# About this task:
For the entries below, the result should be an exact transcription of the lines from the one with "[24,565,368,585] Isi Kandungan" up to and including the one with "[168,1323,409,1376] furniture (81)", and only those.
══ Data for review ══
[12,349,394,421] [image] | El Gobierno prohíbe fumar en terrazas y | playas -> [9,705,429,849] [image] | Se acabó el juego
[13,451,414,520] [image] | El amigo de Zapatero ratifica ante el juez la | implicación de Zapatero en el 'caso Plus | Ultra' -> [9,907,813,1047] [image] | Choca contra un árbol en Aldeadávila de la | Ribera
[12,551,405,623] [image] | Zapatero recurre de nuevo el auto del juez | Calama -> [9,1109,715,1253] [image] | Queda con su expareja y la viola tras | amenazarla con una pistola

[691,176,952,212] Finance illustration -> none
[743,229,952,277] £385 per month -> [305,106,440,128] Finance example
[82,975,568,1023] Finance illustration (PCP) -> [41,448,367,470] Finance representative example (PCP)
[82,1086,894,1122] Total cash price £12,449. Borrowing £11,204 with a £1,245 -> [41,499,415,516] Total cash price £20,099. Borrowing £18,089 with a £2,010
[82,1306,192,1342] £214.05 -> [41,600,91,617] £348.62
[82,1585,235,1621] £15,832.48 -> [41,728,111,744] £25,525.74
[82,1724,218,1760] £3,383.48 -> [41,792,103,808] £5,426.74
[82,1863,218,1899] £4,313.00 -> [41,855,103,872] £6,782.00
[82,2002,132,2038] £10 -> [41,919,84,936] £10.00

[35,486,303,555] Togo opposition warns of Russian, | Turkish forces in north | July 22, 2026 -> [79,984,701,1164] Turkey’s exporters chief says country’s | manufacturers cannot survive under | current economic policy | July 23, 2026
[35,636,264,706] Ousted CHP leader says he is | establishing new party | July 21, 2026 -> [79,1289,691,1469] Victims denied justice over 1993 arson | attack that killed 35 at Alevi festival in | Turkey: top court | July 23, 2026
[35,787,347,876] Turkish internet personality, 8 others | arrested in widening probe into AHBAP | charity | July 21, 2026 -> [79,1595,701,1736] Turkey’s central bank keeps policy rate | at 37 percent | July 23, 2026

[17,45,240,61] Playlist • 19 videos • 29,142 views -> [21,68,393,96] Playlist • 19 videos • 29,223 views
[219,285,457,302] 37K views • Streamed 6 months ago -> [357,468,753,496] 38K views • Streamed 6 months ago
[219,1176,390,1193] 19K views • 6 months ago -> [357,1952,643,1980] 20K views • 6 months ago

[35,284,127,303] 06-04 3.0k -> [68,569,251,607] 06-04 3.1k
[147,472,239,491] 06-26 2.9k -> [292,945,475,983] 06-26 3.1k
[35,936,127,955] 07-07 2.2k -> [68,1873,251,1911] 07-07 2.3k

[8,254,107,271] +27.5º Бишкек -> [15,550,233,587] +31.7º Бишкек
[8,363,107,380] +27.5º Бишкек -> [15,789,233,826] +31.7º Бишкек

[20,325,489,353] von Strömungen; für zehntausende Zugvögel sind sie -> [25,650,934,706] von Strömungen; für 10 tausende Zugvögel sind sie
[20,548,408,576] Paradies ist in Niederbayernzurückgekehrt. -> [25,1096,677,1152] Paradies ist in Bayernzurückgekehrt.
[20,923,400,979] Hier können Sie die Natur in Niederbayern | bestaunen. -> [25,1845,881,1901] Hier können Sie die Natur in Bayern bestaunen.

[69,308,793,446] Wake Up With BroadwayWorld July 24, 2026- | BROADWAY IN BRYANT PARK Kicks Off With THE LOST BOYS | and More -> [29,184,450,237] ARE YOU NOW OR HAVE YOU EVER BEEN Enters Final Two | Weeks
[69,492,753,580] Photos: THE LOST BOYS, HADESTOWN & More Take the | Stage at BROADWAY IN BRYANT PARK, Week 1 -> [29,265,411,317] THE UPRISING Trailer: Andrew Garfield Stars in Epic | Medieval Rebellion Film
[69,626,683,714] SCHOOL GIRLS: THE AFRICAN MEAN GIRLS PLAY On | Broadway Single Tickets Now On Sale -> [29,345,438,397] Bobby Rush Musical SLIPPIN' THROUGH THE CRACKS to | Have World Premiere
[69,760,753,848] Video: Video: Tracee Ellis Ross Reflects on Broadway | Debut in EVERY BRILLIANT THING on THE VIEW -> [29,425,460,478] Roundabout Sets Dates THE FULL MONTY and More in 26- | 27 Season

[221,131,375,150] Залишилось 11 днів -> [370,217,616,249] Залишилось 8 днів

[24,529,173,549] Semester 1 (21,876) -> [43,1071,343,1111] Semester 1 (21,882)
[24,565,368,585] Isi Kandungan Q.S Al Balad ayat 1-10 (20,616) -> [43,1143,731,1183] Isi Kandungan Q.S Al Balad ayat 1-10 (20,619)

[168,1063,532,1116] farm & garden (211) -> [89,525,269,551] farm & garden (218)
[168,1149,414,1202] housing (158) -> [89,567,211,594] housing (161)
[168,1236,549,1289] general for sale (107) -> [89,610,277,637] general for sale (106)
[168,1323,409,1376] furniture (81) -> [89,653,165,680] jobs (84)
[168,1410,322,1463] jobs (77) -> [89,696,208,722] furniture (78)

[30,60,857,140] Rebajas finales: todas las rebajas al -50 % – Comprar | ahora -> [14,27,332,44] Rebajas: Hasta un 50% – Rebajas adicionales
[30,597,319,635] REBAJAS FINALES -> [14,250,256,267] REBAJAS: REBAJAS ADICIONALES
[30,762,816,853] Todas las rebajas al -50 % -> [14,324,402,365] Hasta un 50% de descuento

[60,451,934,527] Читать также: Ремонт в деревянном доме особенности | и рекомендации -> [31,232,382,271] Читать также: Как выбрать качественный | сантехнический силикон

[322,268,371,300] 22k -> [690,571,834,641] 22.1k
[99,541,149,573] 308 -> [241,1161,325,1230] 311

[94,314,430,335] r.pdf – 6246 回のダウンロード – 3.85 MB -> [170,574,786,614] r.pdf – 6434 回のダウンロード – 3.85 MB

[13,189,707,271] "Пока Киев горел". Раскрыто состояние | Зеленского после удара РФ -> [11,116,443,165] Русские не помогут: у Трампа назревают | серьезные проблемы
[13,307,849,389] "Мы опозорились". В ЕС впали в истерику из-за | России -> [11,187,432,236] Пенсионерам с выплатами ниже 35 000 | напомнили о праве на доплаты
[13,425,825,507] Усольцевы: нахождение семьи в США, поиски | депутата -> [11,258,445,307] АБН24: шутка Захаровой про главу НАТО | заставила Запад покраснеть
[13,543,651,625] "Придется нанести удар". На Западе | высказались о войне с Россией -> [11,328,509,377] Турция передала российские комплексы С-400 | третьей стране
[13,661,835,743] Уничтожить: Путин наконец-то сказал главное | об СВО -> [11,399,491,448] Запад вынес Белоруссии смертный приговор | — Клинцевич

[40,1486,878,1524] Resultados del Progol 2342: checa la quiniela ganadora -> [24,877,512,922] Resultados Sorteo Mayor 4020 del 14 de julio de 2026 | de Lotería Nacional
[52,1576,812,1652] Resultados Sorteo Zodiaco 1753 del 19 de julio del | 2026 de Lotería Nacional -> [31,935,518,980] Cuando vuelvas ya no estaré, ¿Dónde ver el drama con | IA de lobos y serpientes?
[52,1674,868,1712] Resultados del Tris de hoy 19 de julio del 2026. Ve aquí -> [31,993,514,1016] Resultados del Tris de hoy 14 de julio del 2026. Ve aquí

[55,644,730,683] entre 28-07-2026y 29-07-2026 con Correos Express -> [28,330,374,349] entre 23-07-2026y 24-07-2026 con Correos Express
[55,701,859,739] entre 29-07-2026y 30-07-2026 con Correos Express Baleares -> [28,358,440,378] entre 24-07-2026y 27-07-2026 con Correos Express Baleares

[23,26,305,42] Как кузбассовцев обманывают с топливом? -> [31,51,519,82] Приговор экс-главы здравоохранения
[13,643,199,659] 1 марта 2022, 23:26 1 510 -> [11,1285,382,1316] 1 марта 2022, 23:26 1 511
═══
# Exercise output:
[24,565,368,585] Isi Kandungan Q.S Al Balad ayat 1-10 (20,616) -> [43,1143,731,1183] Isi Kandungan Q.S Al Balad ayat 1-10 (20,619)

[168,1063,532,1116] farm & garden (211) -> [89,525,269,551] farm & garden (218)
[168,1149,414,1202] housing (158) -> [89,567,211,594] housing (161)
[168,1236,549,1289] general for sale (107) -> [89,610,277,637] general for sale (106)
[168,1323,409,1376] furniture (81) -> [89,653,165,680] jobs (84)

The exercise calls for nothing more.